The graph below compares the handicapped speeds for local 5K male competitors between the ages of 25 and 85. The formulas described in Age Handicapping Competitive Runners, Part1: Quantifying the Population Effect were used to get speeds representing the same percentile among the populations for each age. Consequently a perfect age handicapping system should produce handicapped speeds that are the same for all ages.
In the graph, note that the “Age Speed Addition” method gives handicapped speeds that stay approximately within +/-0.5 mph for the entire range of ages. However, even though it does very well prior to the mid-sixties, the “Percent by Age” method fails rapidly after the mid-sixties, confirming Howard Grubb’s earlier concern. By way of comparison, the average deviation of speed handicapped by the “Percent by Age” method was 3 times larger than the average deviation of speed handicapped by the “Age Speed Addition” method.
A future article will provide an in depth comparison of the Age Speed Addition method proposed here versus current Age Grading methodology. Suffice it to say here that Age Speed Addition represents a substantial improvement on current methods.
Tables of Speed Additions for Age Handicapping Competitive Runners
Single age world records for the Road 5K, 10K, Half Marathon, and Marathon were combined to generate the tables shown below. This data was provided by the Association of Road Racing Statisticians, www.arrs.net. Incidentally, with age, the absolute speed declines comparably for all of these distances, so, for each gender, a single table is applicable for all distances between 5K and the Marathon. Note that the “Age Speed Additions” are expressed as MPH, Miles Per Hour.
Appendix: Data Smoothing
Alan Jones has done a good job of explaining the current Age Grading methodology in his article “Age grading running races”. The methodology is used to create a curve which dominates all single age records and still comes as close to the data as possible.

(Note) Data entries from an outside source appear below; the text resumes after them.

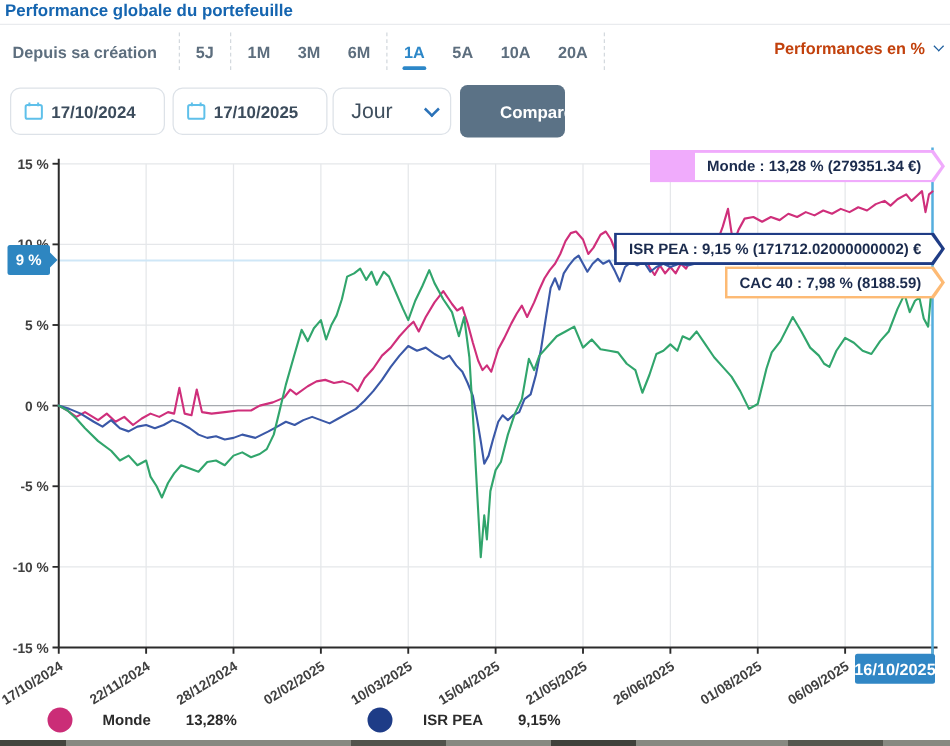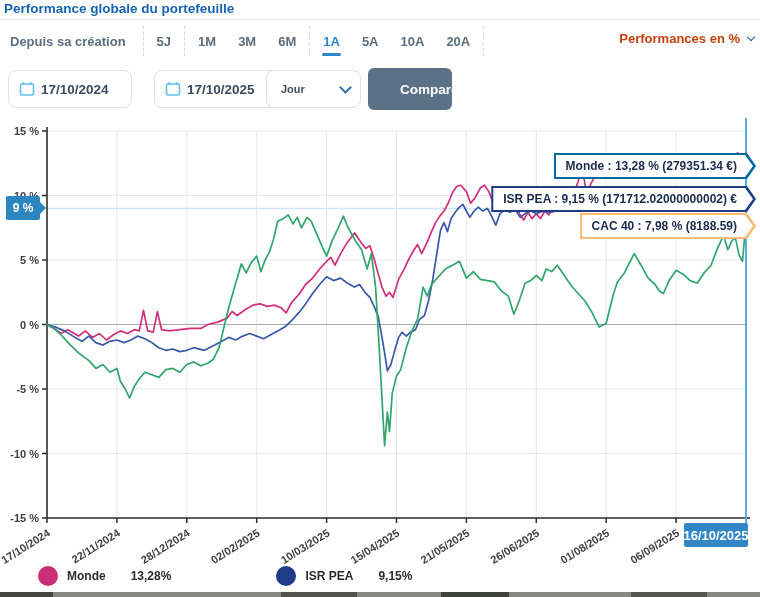--- a/index.html
+++ b/index.html
@@ -16,39 +16,39 @@
   .tab.creation{margin-left:10px;margin-right:15px;}
   .sep{width:0;height:30px;border-left:1px dashed #d4d9de;margin:0 2px;}
   .tab.active{color:#2c87c8;position:relative;}
   .tab.active::after{content:'';position:absolute;left:-1px;right:-1px;bottom:-7px;height:3px;border-radius:2px;background:#2c87c8;}
   .perf-select{position:absolute;top:31px;right:6px;display:flex;align-items:center;gap:8px;color:#c2410c;font-size:13px;font-weight:600;cursor:pointer;}
   .chev{width:7px;height:7px;border-right:2px solid #2b72b8;border-bottom:2px solid #2b72b8;transform:rotate(45deg);margin-top:-4px;}
   .chev.small{width:5px;height:5px;border-width:1.5px;border-color:#1d5e9e;}
   
   .datebox,.selectbox{position:absolute;top:70px;height:38px;border:1px solid #dde2e8;border-radius:8px;background:#fff;display:flex;align-items:center;padding:0 10px;box-sizing:border-box;}
   #date-from{left:8px;width:124px;}
-  #date-to{left:138px;width:124px;margin-left:16px;}
+  #date-to{left:138px;width:124px;}
   .datebox input{border:0;outline:0;width:86px;font:600 13.5px "Liberation Sans",sans-serif;color:#3c4c5c;background:transparent;padding:0;margin-left:6px;}
   .selectbox{left:266px;width:95px;justify-content:space-between;cursor:pointer;}
-  .selectbox .sel-label{font-size:11px;font-weight:700;color:#3f4f5e;padding-left:4px;}
+  .selectbox .sel-label{font-size:17px;font-weight:400;color:#3f4f5e;padding-left:4px;}
   .compare-btn{position:absolute;left:368px;top:68px;width:84px;height:42px;background:#5b7286;color:#fff;border:0;border-radius:6px;font:600 13.5px "Liberation Sans",sans-serif;cursor:pointer;padding-left:32px;}
   .cal-icon{flex:0 0 auto;display:block;}
   
   #chart-svg{position:absolute;left:0;top:0;width:760px;height:597px;}
   #chart-svg text.axlab{font-family:"Liberation Sans",sans-serif;font-size:11px;font-weight:700;fill:#404040;}
   .tooltip{position:absolute;right:4px;height:26px;clip-path:polygon(0 0,calc(100% - 9px) 0,100% 50%,calc(100% - 9px) 100%,0 100%);display:flex;}
   .tooltip-in{margin:2px 3px 2px 2px;background:#fff;clip-path:polygon(0 0,calc(100% - 8px) 0,100% 50%,calc(100% - 8px) 100%,0 100%);display:flex;align-items:center;padding:0 16px 0 10px;font-size:12px;font-weight:700;color:#1b2b4d;white-space:nowrap;}
   #nine-badge{position:absolute;left:6px;width:34px;height:24px;background:#2e86c1;color:#fff;display:flex;align-items:center;justify-content:center;font-size:12px;font-weight:700;border-radius:2px;}
   #nine-badge::after{content:'';position:absolute;left:100%;top:50%;transform:translateY(-50%);border:6px solid transparent;border-left-color:#2e86c1;}
   #date-badge{position:absolute;left:684px;top:523px;width:64px;height:24px;background:#3187c5;color:#fff;font-size:13px;font-weight:600;display:flex;align-items:center;justify-content:center;border-radius:2px;}
   
   .legend{position:absolute;left:38px;top:566px;display:flex;align-items:center;gap:105px;}
-  .litem{display:flex;align-items:center;gap:9px;font-size:12px;font-weight:700;color:#2b2b2b;white-space:nowrap;}
+  .litem{display:flex;align-items:center;gap:24px;font-size:12px;font-weight:700;color:#2b2b2b;white-space:nowrap;}
   .dot{width:20px;height:20px;border-radius:50%;flex:0 0 auto;}
-  .lval{margin-left:16px;}
+  .lval{margin-left:4px;}
   
   .bottom-strip{position:absolute;left:0;right:0;bottom:0;height:5px;
     background:linear-gradient(90deg,#43453e 0%,#43453e 7%,#878981 7%,#878981 37%,#51534c 37%,#51534c 47%,#878981 47%,#878981 58%,#3f413b 58%,#3f413b 67%,#878981 67%,#878981 83%,#55574f 83%,#55574f 93%,#878981 93%);}
 </style>
 </head>
 <body>
 
 <div class="page-header">
   <div class="page-title">Performance globale du portefeuille</div>
 </div>
@@ -148,21 +148,21 @@
     <text x="610.2" y="535" text-anchor="end" class="axlab" transform="rotate(-32 610.2 535)">01/08/2025</text>
     <line x1="676.1" y1="518" x2="676.1" y2="523" stroke="#2b2b2b" stroke-width="1.5"></line>
     <text x="680.1" y="535" text-anchor="end" class="axlab" transform="rotate(-32 680.1 535)">06/09/2025</text>
     <line x1="746" y1="518" x2="746" y2="523" stroke="#2b2b2b" stroke-width="1.5"></line>
     <line x1="746" y1="118" x2="746" y2="524" stroke="#55aede" stroke-width="2"></line>
     <polyline points="47.0,324.5 54.0,328.4 61.0,333.5 68.0,329.7 78.5,336.1 85.4,330.9 92.4,337.4 99.4,333.5 106.4,340.0 113.4,334.8 120.4,330.9 127.4,333.5 134.4,329.7 139.3,330.9 143.5,310.3 147.7,330.9 153.2,332.2 157.4,311.6 161.6,329.7 169.3,330.9 179.8,329.7 190.3,328.4 200.8,328.4 207.8,324.5 218.3,321.9 227.3,318.1 232.2,311.6 237.1,315.5 246.2,309.0 253.2,305.1 260.2,303.9 267.2,306.4 274.2,305.1 281.2,307.7 286.1,312.9 291.6,302.6 298.6,294.8 305.6,284.5 312.6,278.1 319.6,269.0 326.6,261.3 330.8,257.4 335.0,265.2 340.6,253.6 347.6,241.9 354.6,232.9 361.6,243.2 365.7,248.4 369.9,245.8 374.1,258.7 378.3,274.2 382.5,288.4 386.0,296.1 389.5,292.3 393.0,297.4 398.6,279.4 403.5,270.3 409.1,258.7 413.3,251.0 417.5,244.5 421.7,253.6 427.3,241.9 431.5,231.6 435.6,222.6 439.8,216.1 444.0,211.0 448.2,203.2 452.4,192.9 456.6,186.5 460.8,185.2 466.4,191.6 470.6,203.2 474.8,198.1 480.4,187.8 484.6,185.2 488.8,191.6 494.4,205.8 498.6,200.7 502.7,194.2 506.9,198.1 511.1,192.9 515.3,201.9 519.5,213.6 523.7,220.0 527.9,212.3 532.1,218.7 536.3,213.6 540.5,218.7 544.7,211.0 548.9,214.9 554.5,203.2 560.1,196.8 564.3,204.5 569.9,199.4 574.0,192.9 578.2,181.3 582.4,167.1 586.6,195.5 590.8,183.9 595.7,174.9 602.7,173.6 609.7,177.4 616.7,173.6 623.7,176.1 630.7,171.0 637.7,173.6 644.6,169.7 651.6,172.3 658.6,168.4 665.6,171.0 672.6,167.1 679.6,169.7 686.6,165.8 693.6,168.4 700.6,163.3 707.6,160.7 712.4,164.5 718.0,159.4 725.0,155.5 729.2,160.7 733.4,156.8 737.6,152.9 740.4,169.7 743.2,155.5 746.0,153.2" fill="none" stroke="#cf2f7b" stroke-width="1.7" stroke-linejoin="round" stroke-linecap="round"></polyline>
     <polyline points="47.0,324.5 55.4,327.1 64.5,330.9 75.0,337.4 82.0,341.3 88.9,336.1 95.9,342.6 102.9,345.1 109.9,341.3 116.9,340.0 123.9,342.6 130.9,340.0 137.9,336.1 144.9,338.7 151.8,342.6 158.8,347.7 165.8,350.3 172.8,349.0 179.8,351.6 186.8,350.3 193.8,347.7 204.3,350.3 214.8,345.1 221.8,341.3 228.7,337.4 235.7,340.0 242.7,336.1 249.7,333.5 256.7,336.1 263.7,338.7 270.7,334.8 277.7,330.9 284.7,327.1 291.6,320.6 298.6,312.9 305.6,303.9 312.6,293.5 319.6,284.5 326.6,276.8 333.6,280.6 340.6,278.1 347.6,283.2 354.6,287.1 359.5,284.5 365.0,292.3 369.9,297.4 374.1,306.4 378.3,316.8 381.8,336.1 384.6,352.9 387.4,370.9 390.9,364.5 394.4,351.6 398.6,337.4 402.1,332.2 406.3,336.1 410.5,332.2 415.4,329.7 419.6,319.3 424.5,315.5 428.7,300.0 432.8,279.4 437.0,252.3 440.5,230.3 444.0,222.6 447.5,231.6 451.0,218.7 455.2,212.3 459.4,207.1 462.9,204.5 466.4,211.0 469.9,217.4 474.1,211.0 478.3,207.1 482.5,211.0 487.4,208.4 491.6,216.1 495.8,225.2 500.0,213.6 504.8,209.7 509.7,212.3 515.3,209.7 520.2,217.4 525.1,213.6 530.7,211.0 536.3,213.6 543.3,211.0 550.3,212.3 560.8,209.7 571.3,211.0 581.7,208.4 592.2,209.7 606.2,208.4 620.2,207.1 634.2,208.4 648.1,207.1 662.1,208.4 676.1,207.1 690.1,208.4 704.1,207.1 718.0,208.4 732.0,207.1 746.0,206.5" fill="none" stroke="#3a58a7" stroke-width="1.7" stroke-linejoin="round" stroke-linecap="round"></polyline>
     <polyline points="47.0,324.5 54.0,328.4 61.0,334.8 68.0,342.6 78.5,352.9 88.9,360.6 95.9,368.4 102.9,364.5 109.9,372.2 116.9,368.4 120.4,381.3 125.3,389.0 129.5,398.0 134.4,386.4 139.3,378.7 144.9,372.2 151.8,374.8 158.8,377.4 165.8,369.6 172.8,368.4 179.8,372.2 186.8,364.5 193.8,361.9 200.8,365.8 207.8,363.2 213.4,359.3 219.0,347.7 223.1,330.9 228.7,307.7 235.7,283.2 241.3,263.9 246.2,272.9 251.1,262.6 256.7,256.1 260.9,271.6 265.1,260.0 269.3,252.3 273.5,239.4 277.7,221.3 283.3,218.7 288.2,214.9 293.0,223.9 297.2,217.4 301.4,227.8 307.0,217.4 311.2,221.3 316.8,234.2 322.4,247.1 326.6,256.1 332.2,240.6 337.8,229.0 343.4,216.1 347.6,226.5 354.6,239.4 361.6,249.7 367.1,269.0 371.3,253.6 375.5,285.8 379.0,343.9 381.8,395.4 384.6,445.8 387.4,412.2 389.5,431.6 392.3,392.9 396.5,376.1 400.7,369.6 406.3,347.7 411.9,330.9 417.5,319.3 423.1,287.1 427.3,296.1 431.5,284.5 438.4,276.8 445.4,269.0 452.4,265.2 459.4,261.3 466.4,278.1 473.4,271.6 480.4,279.4 487.4,280.6 494.4,281.9 501.4,291.0 508.3,296.1 513.9,314.2 519.5,300.0 525.1,283.2 530.7,280.6 536.3,275.5 541.9,280.6 546.1,269.0 551.7,271.6 557.3,265.2 564.3,275.5 571.3,285.8 578.2,293.5 585.2,301.3 592.2,312.9 599.2,327.1 606.2,323.2 613.2,294.8 617.4,281.9 624.4,272.9 634.2,253.6 641.1,265.2 648.1,278.1 655.1,284.5 659.3,291.0 663.5,293.5 669.1,280.6 676.1,270.3 683.1,274.2 690.1,280.6 697.1,283.2 704.1,272.9 711.0,265.2 718.0,247.1 723.6,235.5 727.8,249.7 732.0,240.6 735.5,238.1 739.0,254.8 742.5,261.3 746.0,221.6" fill="none" stroke="#31a56c" stroke-width="1.7" stroke-linejoin="round" stroke-linecap="round"></polyline>
   </svg>
 <div id="tooltip-layer">
-    <div class="tooltip" style="top: 153px; background: #0369a1;">
+    <div class="tooltip" style="top: 120px; background: #f0abfc; padding-left: 34px;">
       <div class="tooltip-in">Monde : 13,28 % (279351.34 €)</div>
     </div>
     <div class="tooltip" style="top: 186px; background: rgb(31, 60, 133);">
       <div class="tooltip-in">ISR PEA : 9,15 % (171712.02000000002) €</div>
     </div>
     <div class="tooltip" style="top: 213px; background: #fdba74;">
       <div class="tooltip-in">CAC 40 : 7,98 % (8188.59)</div>
     </div>
   </div>
 <div id="nine-badge" style="top: 196.4px;">9 %</div>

On the other hand, for the “Age Speed Addition” tables developed here, I use a non-parametric (or, more accurately, pan-parametric) data smoothing methodology. This has the advantage of producing a more adaptive curve and also of incorporating information from every data point. In the area of signal processing, this smoothing technique is called the Savitzky-Golay filter. The graph below shows the population adjusted world records for the 5K smoothed with a quadratic S-G filter having a range of 9 below age 30 and a range of 21 for age 30 and above. All population adjustments use the formulas developed in Part 1 of this series and adjust to the equivalent population at 30 years of age.
To get single year equivalent performances based on 5 year age group winners in local races, I used rolling 5 year intervals and interpolated to integer ages. The results were then adjusted for population and smoothed with an S-G filter as indicated above.